The terrorists in "Collateral Damage" must have coordinated with the movie's screenwriters when they were planning their big bombing for the finale. Their getaway vehicle for the scene is a motorcycle, which, of course, seats two. But there are three people who'd have to get away, according to their plan. How did they know in advance that one of them would be left behind? How did they know they'd only need a motorbike?

That's one of the more abstract plot holes in this Arnold Schwarzenegger action dud about an average (6'2", 250 lbs., heavy Austrian accent) American firefighter out to avenge his wife and son after they're killed in a terrorist bombing.
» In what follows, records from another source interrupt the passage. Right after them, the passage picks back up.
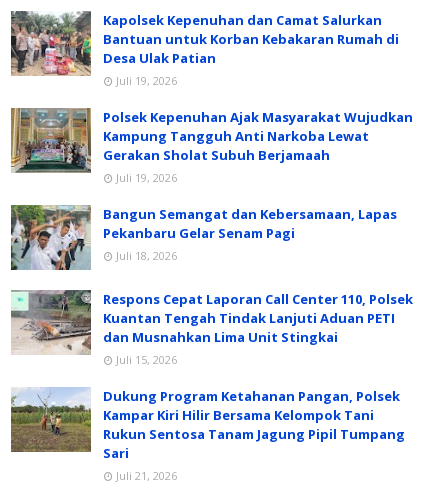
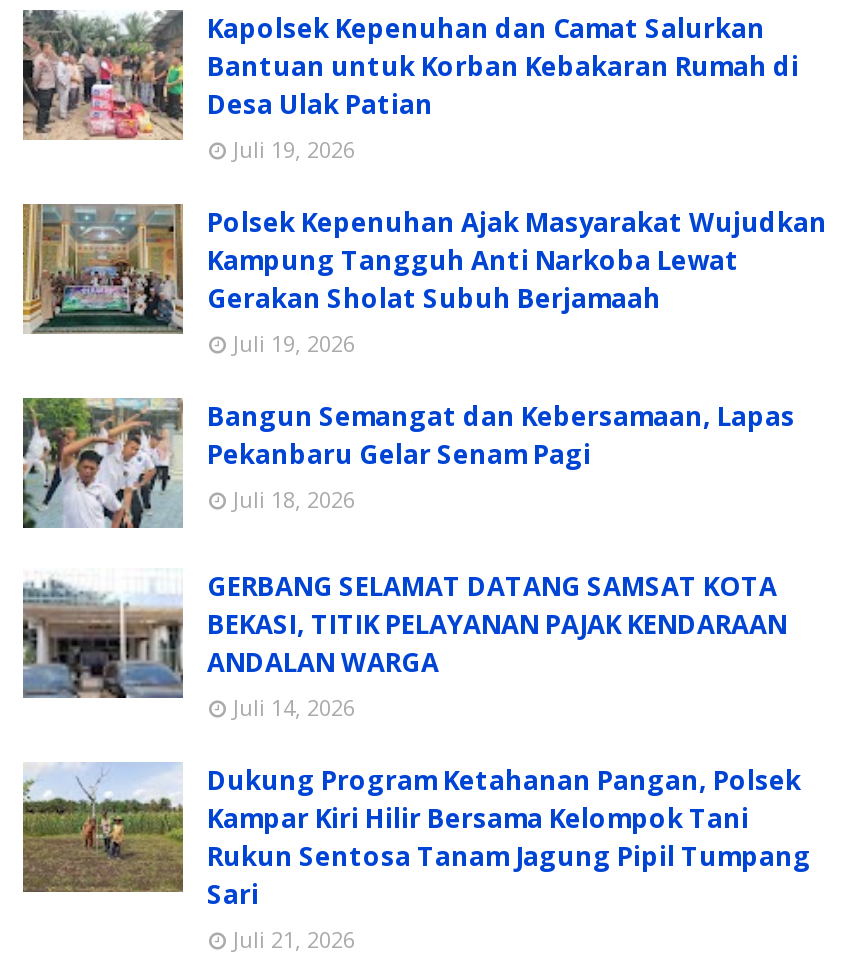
- [image]
- Respons Cepat Laporan Call Center 110, Polsek
- Kuantan Tengah Tindak Lanjuti Aduan PETI
- dan Musnahkan Lima Unit Stingkai
- Juli 15, 2026
+ [image]
+ GERBANG SELAMAT DATANG SAMSAT KOTA
+ BEKASI, TITIK PELAYANAN PAJAK KENDARAAN
+ ANDALAN WARGA
+ Juli 14, 2026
But don't worry, there are plenty more common-sense gaffes that are far more obvious, especially the plethora of laughable security breach blunders that betray the movie's pre-Sept. 11 origins.

Quickly realizing those self-serving wonks at the CIA, FBI and State Department aren't going to get the bomber -- a cocaine-running Colombian rebel called "The Wolf" -- Arnie engineers his own one-man mission to Central America to smoke the guy out and kill him. He hikes, rides beaten-up busses and bribes poor boat fishermen to get him into rebel territory. There he poses as a mechanic to infiltrate a bad-guy stronghold, "MacGuyvers" himself a couple do-it-yourself bombs and starts blowing stuff up.

When he gets his chance to assassinate The Wolf -- played by under-appreciated ethnic chameleon Cliff Curtis ("Training Day," "Blow," "Bringing Out the Dead," "Three Kings") -- Arnie tips his hand by warning an innocent, beautiful Colombian (Francesca Neri) and her young son away the impending explosion. Soon captured, he discovers this woman is The Wolf's wife, who thanks him for saving her life by helping him escape (although he's never even guarded, go figure) and get back to Washington, D.C. to bring warnings of another bombing in the works.

Predictable twists and lethargic action sequences follow as director Andrew Davis ("A Perfect Murder," "The Fugitive") beats back the film's meager potential as a think-powered thriller (lip service is paid to valid complaints against U.S. foreign policy) -- and even its potential as a strike-back flag-waver -- to keep it palpable to the lowest common denominator.

Perhaps in a world that hadn't been rocked into a terrorist hyper-awareness by the World Trade Center and Pentagon attacks, "Collateral Damage" might have been just an underachieving action flick. But in the world we live in today -- a world that saw this very movie pulled from its original release date because of Sept. 11 -- its inescapable absurdities are tantamount to insulting the intelligence of anyone who hasn't been living under a rock for the last five months.